Jin, Ye Hailey; Corsi, Daniel J; Roberts, Nicole F; Sprague, Ann E; Solmi, Marco; Saraf, Gayatri; Gandhi, Jasmine; Colman, Ian; Walker, Mark C; Fiedorowicz, Jess G.
Afiliação
  • Jin YH; Department of Psychiatry, University of Ottawa, Ottawa, Ontario, Canada.
  • Corsi DJ; Department of Mental Health, The Ottawa Hospital, Ottawa, Ontario, Canada.
  • Roberts NF; Department of Obstetrics and Gynecology, University of Ottawa, Ottawa, Ontario, Canada.
  • Sprague AE; Ottawa Hospital Research Institute (OHRI), Ottawa, Ontario, Canada.
  • Solmi M; School of Epidemiology and Public Health, Faculty of Medicine, University of Ottawa, Ottawa, Ontario, Canada.
  • Saraf G; Better Outcomes Registry & Network (BORN) Ontario, Ottawa, Ontario, Canada.
  • Gandhi J; CHEO Research Institute, Ottawa, Ontario, Canada.
  • Colman I; Better Outcomes Registry & Network (BORN) Ontario, Ottawa, Ontario, Canada.
  • Walker MC; CHEO Research Institute, Ottawa, Ontario, Canada.
  • Fiedorowicz JG; Department of Psychiatry, University of Ottawa, Ottawa, Ontario, Canada.
Birth ; 2024 May 31.
Article em En | MEDLINE | ID: mdl-38819097
ABSTRACT

BACKGROUND:

Research on the impact of the COVID-19 pandemic on mothers/childbearing parents has mainly been cross-sectional and focused on psychological symptoms.

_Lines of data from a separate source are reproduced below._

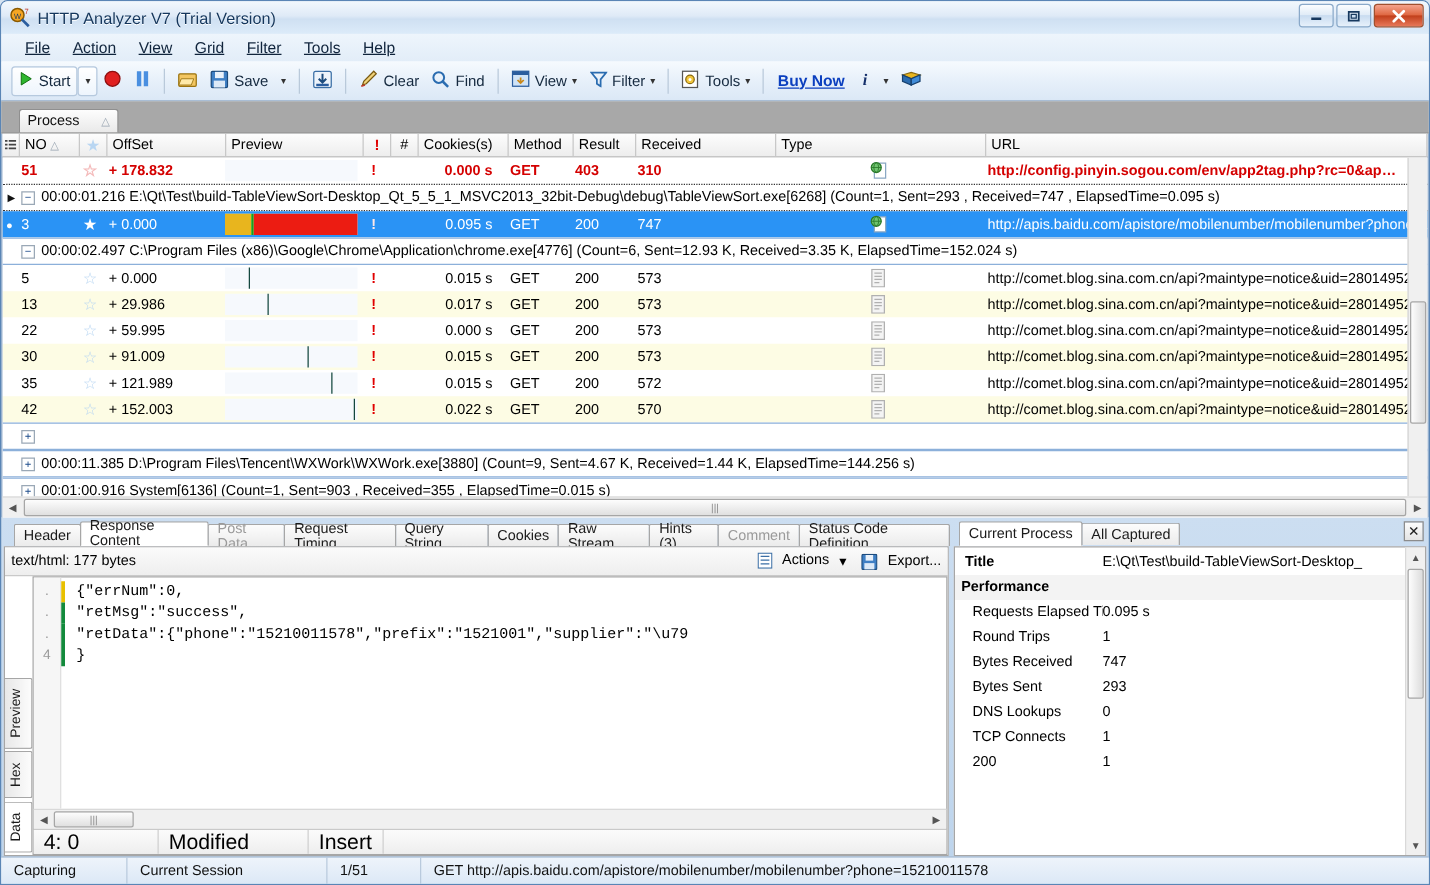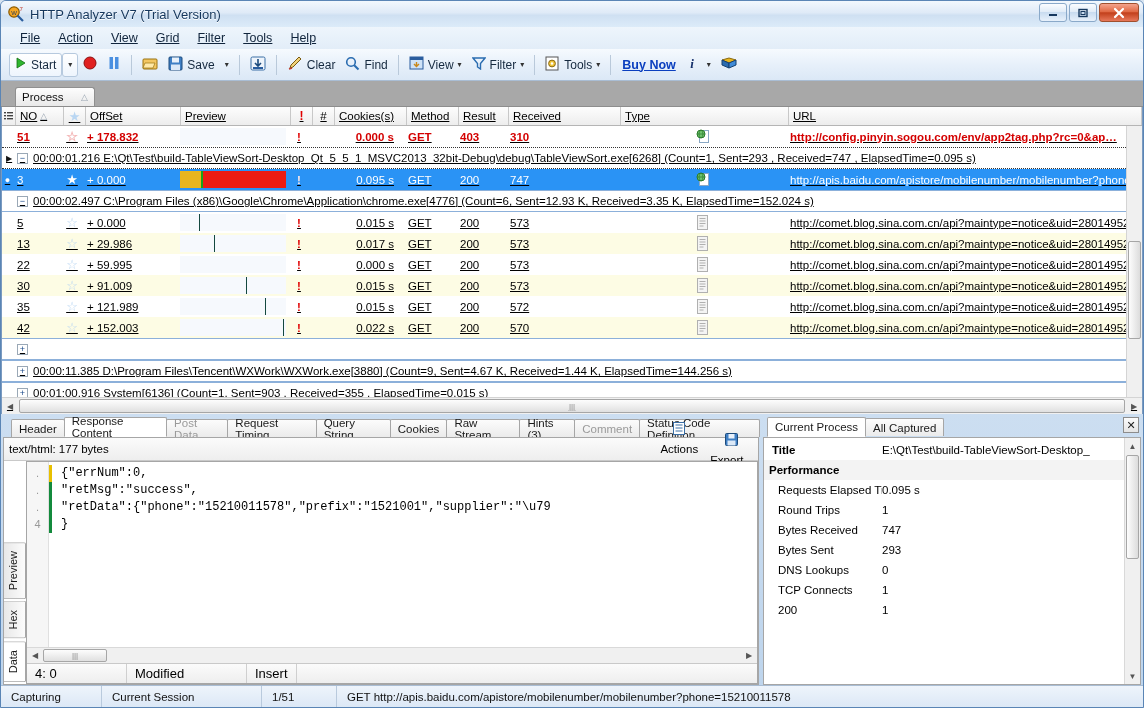"NO" .gridwrap { text-decoration: underline -> none }
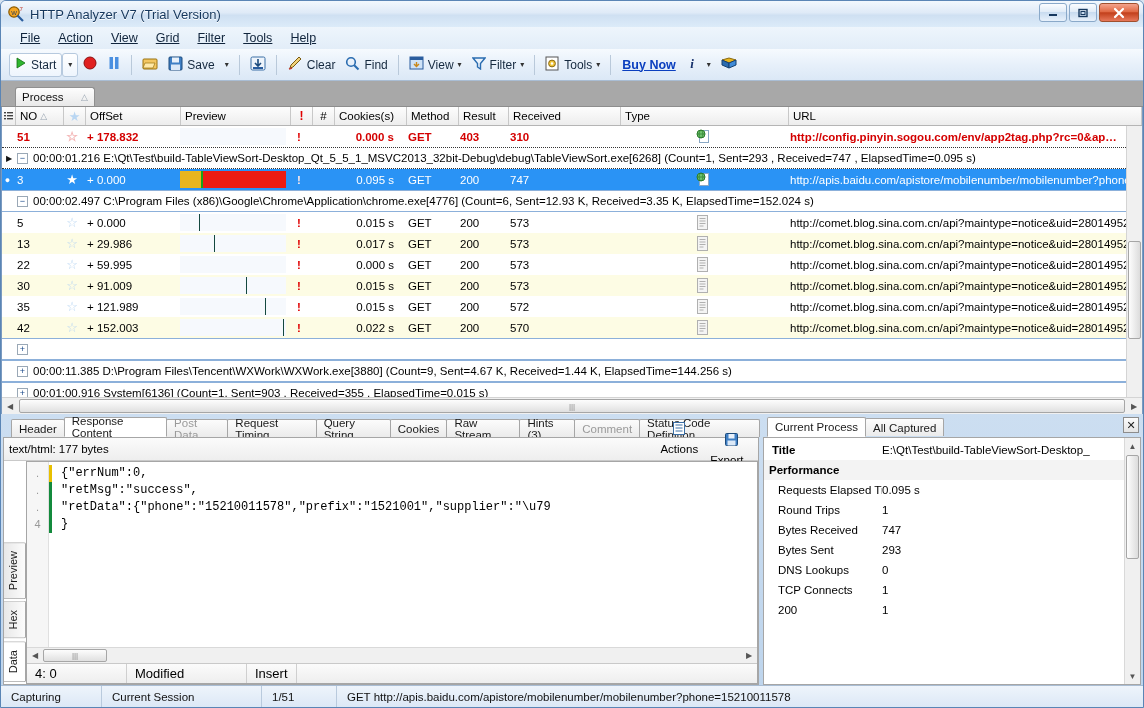"Actions" .resp-actions span { align-items: center -> flex-start; flex-direction: column -> none }
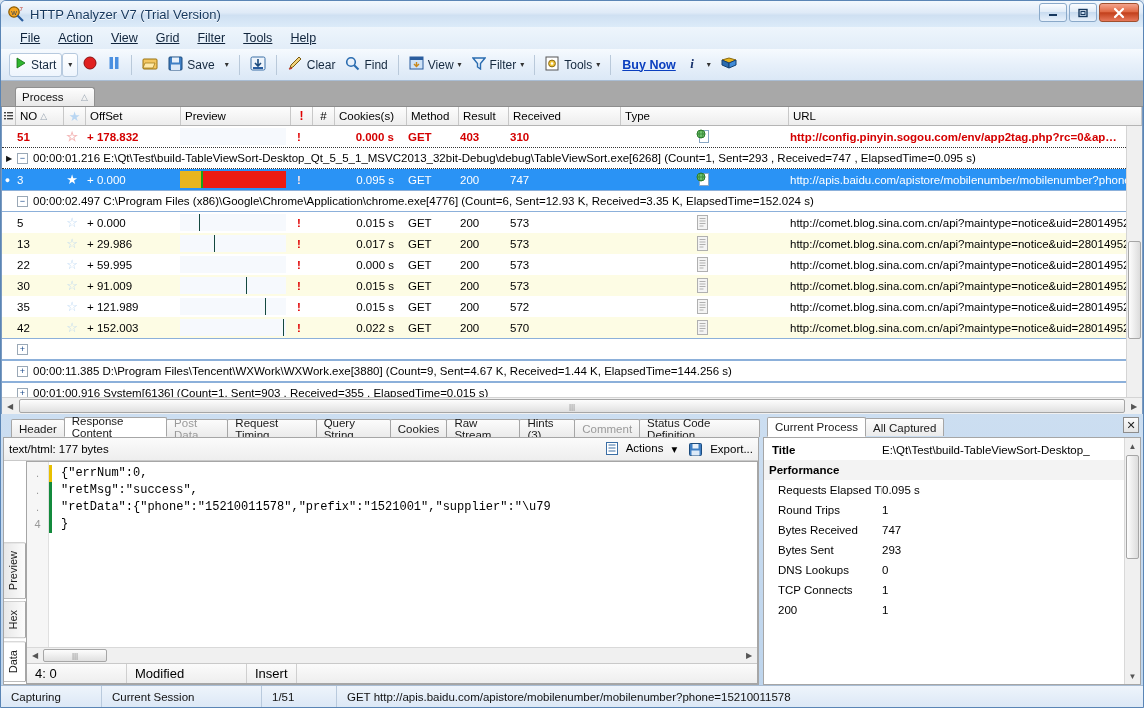"4: 0" .code-status { font-size: 13px -> 17px }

This study examined the impact on function using ongoing, systematic screening of a representative Ontario sample.

METHODS:

An interrupted time series analysis of repeated cross-sectional data from a province-wide screening program using the Healthy Babies Healthy Children (HBHC) tool assessed changes associated with the pandemic at the time of postpartum discharge from hospital. Postal codes were used to link to neighborhood-level data. The ability to parent or care for the baby/child and other psychosocial and behavioral outcomes were assessed.

RESULTS:

The co-primary outcomes of inability to parent or care for the baby/child were infrequently observed in the pre-pandemic (March 9, 2019-March 15, 2020) and initial pandemic periods (March 16, 2020-March 23, 2021) (parent 209/63,006 (0.33%)-177/56,117 (0.32%), care 537/62,955 (0.85%)-324/56,086 (0.58%)). Changes after pandemic onset were not observed for either outcome although a significant (p = 0.02) increase in slope was observed for inability to parent (with questionable clinical significance). For secondary outcomes, worsening was only seen for reported complications during labor/delivery. Significant improvements were observed in the likelihood of being unable to identify a support person to assist with care, need of newcomer support, and concerns about money over time.

CONCLUSIONS:

There were no substantive changes in concerns about ability to parent or care for children. Adverse impacts of the pandemic may have been mitigated by accommodations for remote work and social safety net policies.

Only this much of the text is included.